§ ASSIGNMENT
Retype the records exactly, with nothing added or dropped.
━━━━━ SUPPLIED INFORMATION ━━━━━
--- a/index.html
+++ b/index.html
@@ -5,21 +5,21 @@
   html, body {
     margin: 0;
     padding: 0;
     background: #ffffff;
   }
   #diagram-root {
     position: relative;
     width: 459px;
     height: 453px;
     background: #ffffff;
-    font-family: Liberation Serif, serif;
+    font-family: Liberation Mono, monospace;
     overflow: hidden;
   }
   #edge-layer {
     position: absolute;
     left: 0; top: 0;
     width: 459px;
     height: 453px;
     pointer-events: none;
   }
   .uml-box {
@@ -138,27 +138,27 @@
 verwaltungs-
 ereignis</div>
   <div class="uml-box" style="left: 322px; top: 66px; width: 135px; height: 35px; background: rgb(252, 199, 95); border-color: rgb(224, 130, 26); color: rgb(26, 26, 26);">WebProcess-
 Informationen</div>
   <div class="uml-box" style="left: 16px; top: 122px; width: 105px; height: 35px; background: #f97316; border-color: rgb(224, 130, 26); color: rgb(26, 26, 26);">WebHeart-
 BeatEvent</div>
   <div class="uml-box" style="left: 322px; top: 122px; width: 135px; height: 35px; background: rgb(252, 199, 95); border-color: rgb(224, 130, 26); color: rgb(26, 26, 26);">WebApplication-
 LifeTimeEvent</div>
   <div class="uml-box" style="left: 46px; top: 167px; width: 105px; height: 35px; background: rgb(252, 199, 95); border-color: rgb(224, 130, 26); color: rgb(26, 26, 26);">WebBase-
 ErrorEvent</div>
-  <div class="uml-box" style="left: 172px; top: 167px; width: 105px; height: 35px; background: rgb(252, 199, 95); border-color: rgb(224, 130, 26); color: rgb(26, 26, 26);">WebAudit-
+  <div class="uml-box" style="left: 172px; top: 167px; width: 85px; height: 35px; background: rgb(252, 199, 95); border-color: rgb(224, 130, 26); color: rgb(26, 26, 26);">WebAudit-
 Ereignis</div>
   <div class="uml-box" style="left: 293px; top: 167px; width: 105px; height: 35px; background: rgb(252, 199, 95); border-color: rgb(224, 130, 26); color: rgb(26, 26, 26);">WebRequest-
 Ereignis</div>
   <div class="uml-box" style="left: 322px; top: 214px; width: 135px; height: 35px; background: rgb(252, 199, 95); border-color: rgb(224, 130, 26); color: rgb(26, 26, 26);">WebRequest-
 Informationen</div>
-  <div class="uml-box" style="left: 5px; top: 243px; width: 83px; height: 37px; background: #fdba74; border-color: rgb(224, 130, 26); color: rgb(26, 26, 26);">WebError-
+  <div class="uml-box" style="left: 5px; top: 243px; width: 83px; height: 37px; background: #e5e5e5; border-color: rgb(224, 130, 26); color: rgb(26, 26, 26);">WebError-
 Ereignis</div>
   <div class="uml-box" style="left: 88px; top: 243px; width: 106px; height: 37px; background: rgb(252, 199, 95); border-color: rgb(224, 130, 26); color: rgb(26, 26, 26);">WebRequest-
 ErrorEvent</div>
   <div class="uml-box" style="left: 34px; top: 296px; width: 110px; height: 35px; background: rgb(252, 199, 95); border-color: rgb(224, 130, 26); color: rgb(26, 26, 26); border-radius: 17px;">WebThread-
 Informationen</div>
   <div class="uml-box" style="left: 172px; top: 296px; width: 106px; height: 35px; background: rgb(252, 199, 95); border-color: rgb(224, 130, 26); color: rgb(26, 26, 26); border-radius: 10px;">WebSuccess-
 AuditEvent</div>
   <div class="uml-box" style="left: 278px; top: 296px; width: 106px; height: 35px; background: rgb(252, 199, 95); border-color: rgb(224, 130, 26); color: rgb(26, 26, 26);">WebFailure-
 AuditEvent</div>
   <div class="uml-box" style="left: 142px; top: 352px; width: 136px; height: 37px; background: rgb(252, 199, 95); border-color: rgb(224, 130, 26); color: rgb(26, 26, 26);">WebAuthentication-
━━━━━
§ WRITTEN ANSWER
--- a/index.html
+++ b/index.html
@@ -5,21 +5,21 @@
   html, body {
     margin: 0;
     padding: 0;
     background: #ffffff;
   }
   #diagram-root {
     position: relative;
     width: 459px;
     height: 453px;
     background: #ffffff;
-    font-family: Liberation Serif, serif;
+    font-family: Liberation Mono, monospace;
     overflow: hidden;
   }
   #edge-layer {
     position: absolute;
     left: 0; top: 0;
     width: 459px;
     height: 453px;
     pointer-events: none;
   }
   .uml-box {
@@ -138,27 +138,27 @@
 verwaltungs-
 ereignis</div>
   <div class="uml-box" style="left: 322px; top: 66px; width: 135px; height: 35px; background: rgb(252, 199, 95); border-color: rgb(224, 130, 26); color: rgb(26, 26, 26);">WebProcess-
 Informationen</div>
   <div class="uml-box" style="left: 16px; top: 122px; width: 105px; height: 35px; background: #f97316; border-color: rgb(224, 130, 26); color: rgb(26, 26, 26);">WebHeart-
 BeatEvent</div>
   <div class="uml-box" style="left: 322px; top: 122px; width: 135px; height: 35px; background: rgb(252, 199, 95); border-color: rgb(224, 130, 26); color: rgb(26, 26, 26);">WebApplication-
 LifeTimeEvent</div>
   <div class="uml-box" style="left: 46px; top: 167px; width: 105px; height: 35px; background: rgb(252, 199, 95); border-color: rgb(224, 130, 26); color: rgb(26, 26, 26);">WebBase-
 ErrorEvent</div>
-  <div class="uml-box" style="left: 172px; top: 167px; width: 105px; height: 35px; background: rgb(252, 199, 95); border-color: rgb(224, 130, 26); color: rgb(26, 26, 26);">WebAudit-
+  <div class="uml-box" style="left: 172px; top: 167px; width: 85px; height: 35px; background: rgb(252, 199, 95); border-color: rgb(224, 130, 26); color: rgb(26, 26, 26);">WebAudit-
 Ereignis</div>
   <div class="uml-box" style="left: 293px; top: 167px; width: 105px; height: 35px; background: rgb(252, 199, 95); border-color: rgb(224, 130, 26); color: rgb(26, 26, 26);">WebRequest-
 Ereignis</div>
   <div class="uml-box" style="left: 322px; top: 214px; width: 135px; height: 35px; background: rgb(252, 199, 95); border-color: rgb(224, 130, 26); color: rgb(26, 26, 26);">WebRequest-
 Informationen</div>
-  <div class="uml-box" style="left: 5px; top: 243px; width: 83px; height: 37px; background: #fdba74; border-color: rgb(224, 130, 26); color: rgb(26, 26, 26);">WebError-
+  <div class="uml-box" style="left: 5px; top: 243px; width: 83px; height: 37px; background: #e5e5e5; border-color: rgb(224, 130, 26); color: rgb(26, 26, 26);">WebError-
 Ereignis</div>
   <div class="uml-box" style="left: 88px; top: 243px; width: 106px; height: 37px; background: rgb(252, 199, 95); border-color: rgb(224, 130, 26); color: rgb(26, 26, 26);">WebRequest-
 ErrorEvent</div>
   <div class="uml-box" style="left: 34px; top: 296px; width: 110px; height: 35px; background: rgb(252, 199, 95); border-color: rgb(224, 130, 26); color: rgb(26, 26, 26); border-radius: 17px;">WebThread-
 Informationen</div>
   <div class="uml-box" style="left: 172px; top: 296px; width: 106px; height: 35px; background: rgb(252, 199, 95); border-color: rgb(224, 130, 26); color: rgb(26, 26, 26); border-radius: 10px;">WebSuccess-
 AuditEvent</div>
   <div class="uml-box" style="left: 278px; top: 296px; width: 106px; height: 35px; background: rgb(252, 199, 95); border-color: rgb(224, 130, 26); color: rgb(26, 26, 26);">WebFailure-
 AuditEvent</div>
   <div class="uml-box" style="left: 142px; top: 352px; width: 136px; height: 37px; background: rgb(252, 199, 95); border-color: rgb(224, 130, 26); color: rgb(26, 26, 26);">WebAuthentication-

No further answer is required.